The Provocative Mapolitics  

 Inching forward has been an old policy of China to gradually expand territorially against its neighbours. In recent times China has followed a policy of rechristening the islands and underwater locations in South China Sea. It has named 25 islands and reefs in the South China Sea in a move to cement its territorial claims in the disputed waters. China has set up two new district governments on the Paracel and Spratly islands, known as Xisha and Nansha in China. This has been done with a purpose to deter what it said were “intrusions” by US ships and planes. Several of the newly named islands fall within these two new districts. Beijing also named 55 underwater locations to claim rights over resources. The Chinese moves are in violation of Exclusive Economic Zones of several neighbouring states like Philippines and has escalated tensions with them.5 In July 2016, an international tribunal rejected China’s nine-dash line in the South China Sea, concluding that Beijing’s claim violated international law. While the United States takes no position on the competing claims in the South China Sea, Washington does reject Beijing’s claim and has deployed two carrier strike groups in dual-carrier operations through the contested waters. Punctuating this position is US Secretary of State Mike Pompeo’s recent announcement that China’s claims are “completely unlawful6

China is being closely followed by Pakistan and its new born ally Nepal, whose communist regime has recently raked up several controversies with India like Lipulekh, calling Covid 19 as Indian virus and river waters. In an act of provocation, that was lauded and hailed by Pakistan’s Foreign Minister Shah Mahmood Qureshi as an “unprecedented step”, Pakistan has shown some Indian territories in Pakistan. The new map was released by Islamabad on August 4, 2020 that showed the union territories of Jammu and Kashmir, and Ladakh as Pakistani territories illegally occupied by India. The controversial map also shows the erstwhile state of Junagadh in Gujarat and Sir Creek within Pakistan’s borders. The Pakistani government confirmed that the map will henceforth be used in curriculum across the country.
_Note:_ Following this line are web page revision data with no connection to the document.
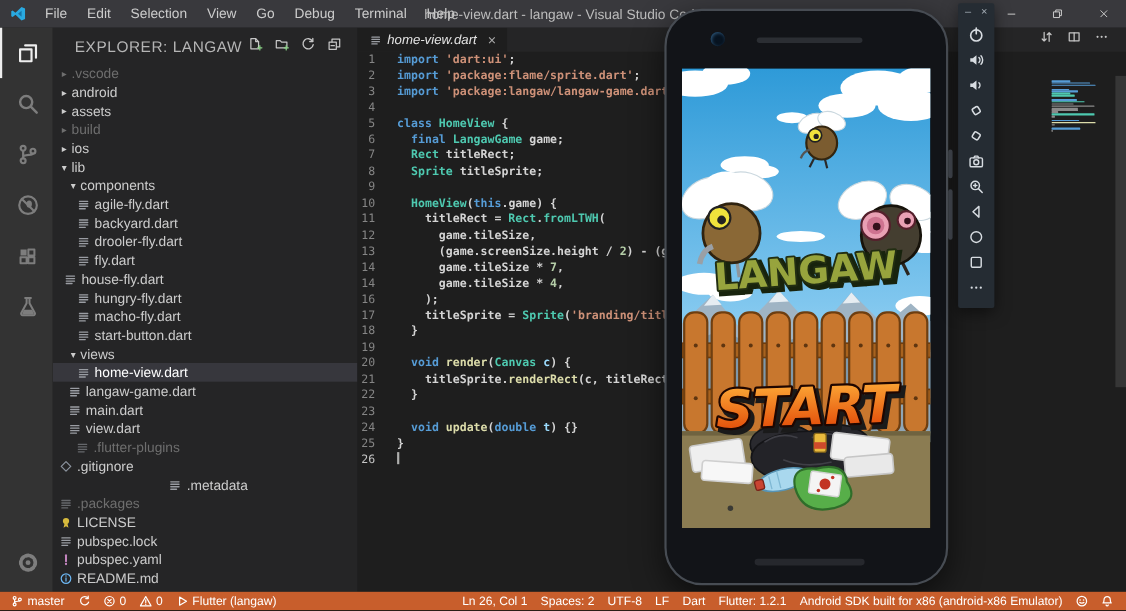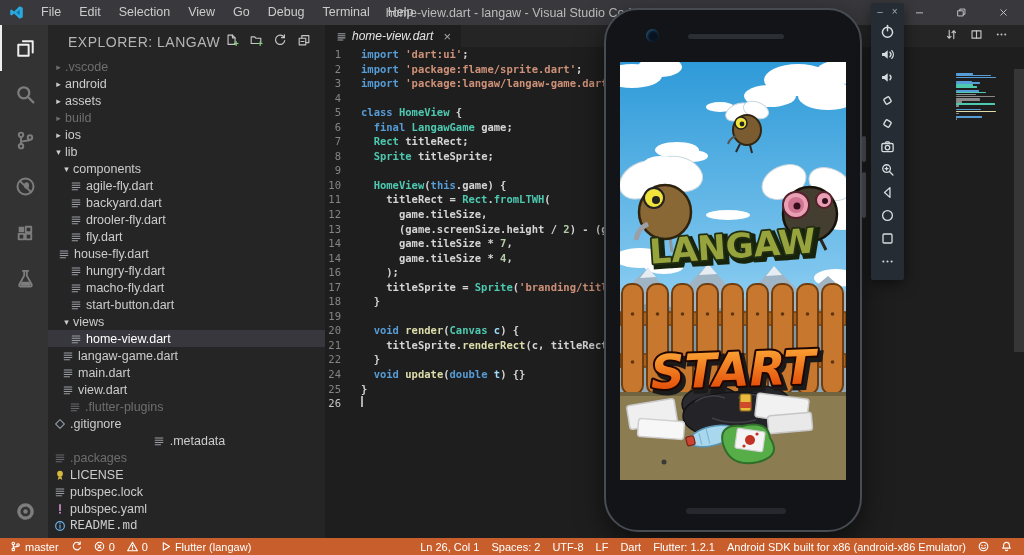"23" div.code-row { html: none -> <div><span>23</span><span></span></div> }
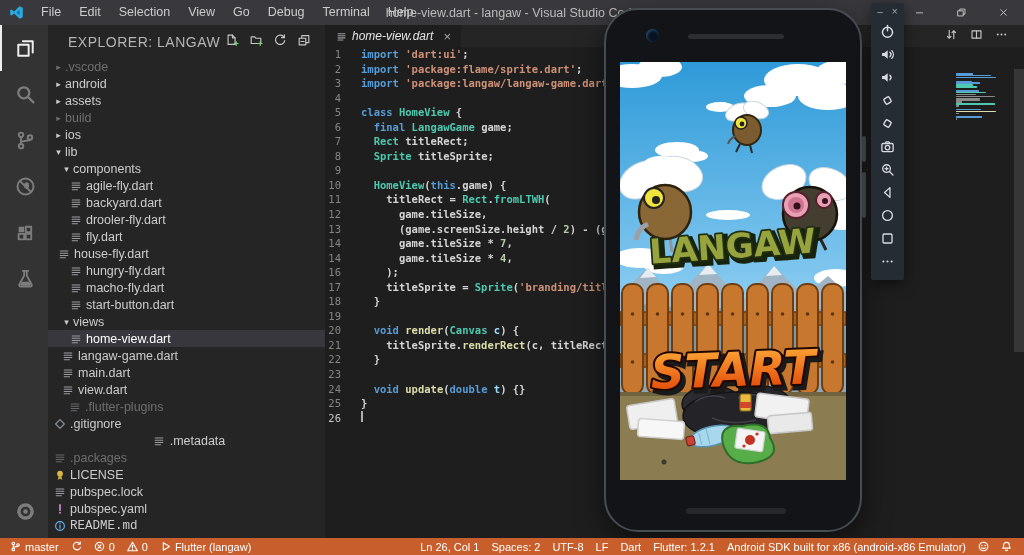"README.md" div.tree-row { font-family: Liberation Mono, monospace -> none }
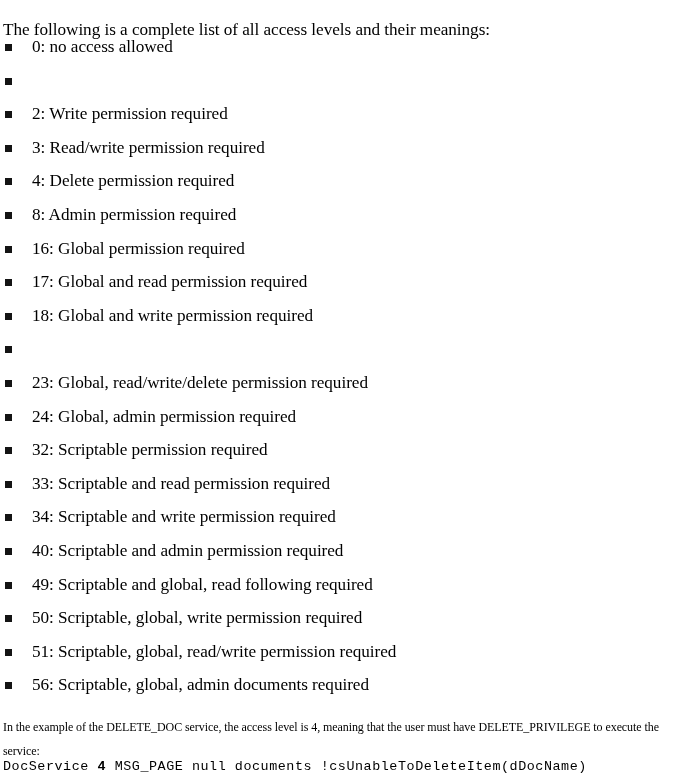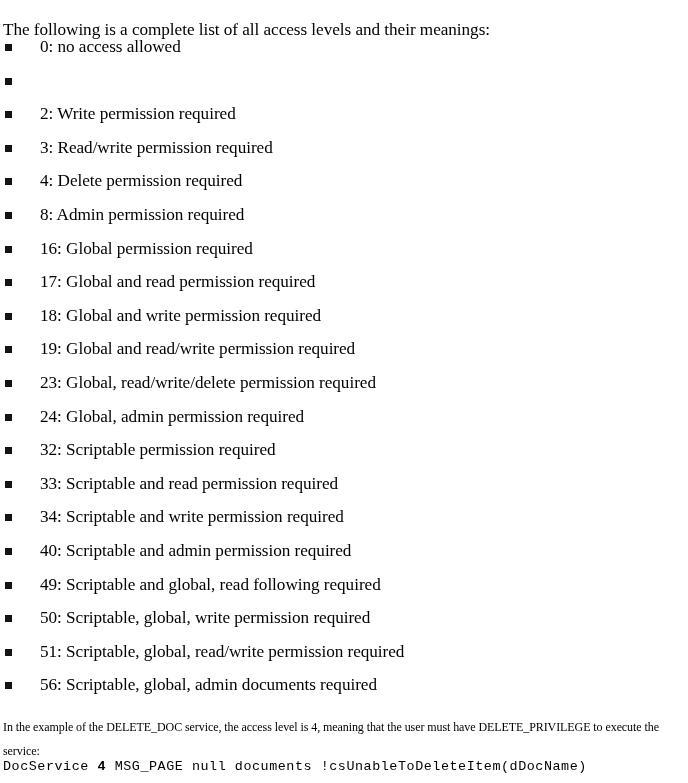"0: no access allowed" .access-text { margin-left: 8px -> none }
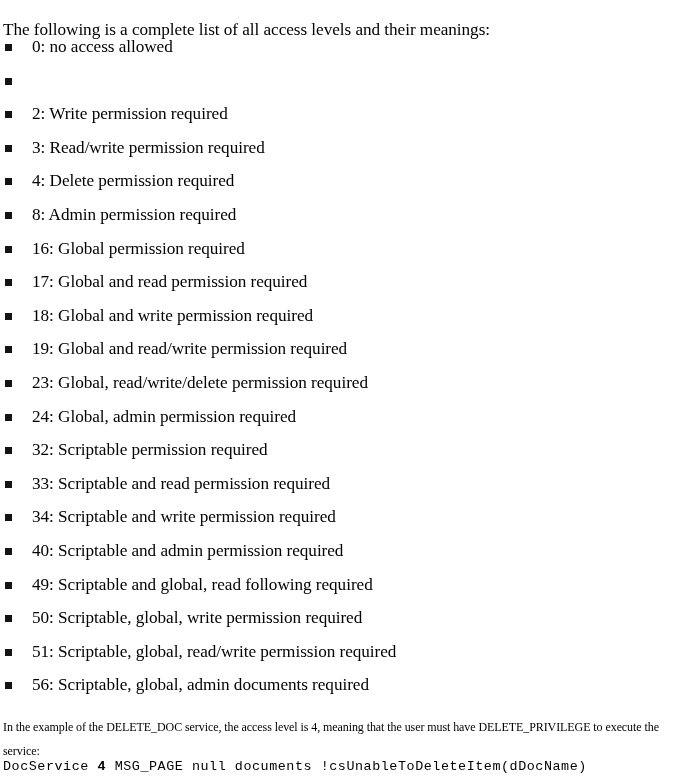"19: Global and read/write permission" span.access-text { html: <span>19: Global and read/write permission required</span> -> none }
Before this on June 13, 2020 Nepal’s lower house of Parliament Pratinidhi Sabha too had unanimously passed the historic Second Constitution Amendment Bill guaranteeing legal status for the updated political map of Nepal which included India’s Lipulekh, Kalapani and Limpiyadhura  in Uttarakhand’s Pithoragarh district as part of Nepal. Nepal and India have disagreement over Kalapani since 1815 when British and Nepal signed treaty of Sugauli but till 1998 Nepal remained silent over it and showed little interest. It was only with electoral battles and the increased role of Communists (patronised by China) in Nepal that it became a convenient tool for flaring up the electorate resulting in the amendment now. The Nepalese and Pakistani actions are in retaliation of the New Indian Political Map released by Indian government on October 31, 2019 after the abrogation of special status under article 370 to Jammu and Kashmir. The map had shown whole of Pak Occupied Kashmir as part of India and created two new Union Territories of Jammu and Kashmir and Ladakh.  While the Indian action was over a longstanding disputed territory occupied illegally by Pakistan and later partially (3400 sq.kms.) ceded to China the retaliations are less legitimate and more of unnerved frowning. So the new mapolitics has engulfed South Asia that surely is going to deepen the difference between the three states. 

The distanced neighbours and the inimical trio against India has to be handled skillfully by the Government of India  and a new process of Confidence Building Measures (CBMs), at least with the smaller neighbors, should be initialed to check the things turn worse.

Notes & References

1Mapolitics refers to the strategy of a state showing the territories of others in its own official map, a step short of war to gain legitimacy through internationalizing the issue.

2Jim Gomej, “ASEAN takes Position vs China’s Vast Historical Sea Claims”, Diplomat, June 29, 2020.

3Defence Aviation Post, 30 June, 2020.

4The Times of India, May 25, 2020.

5Didi Tang, The Times, UK, April 20, 2020.

6Patrick Mendis and Joey Wang, South China Morning Post, August 8,  2020.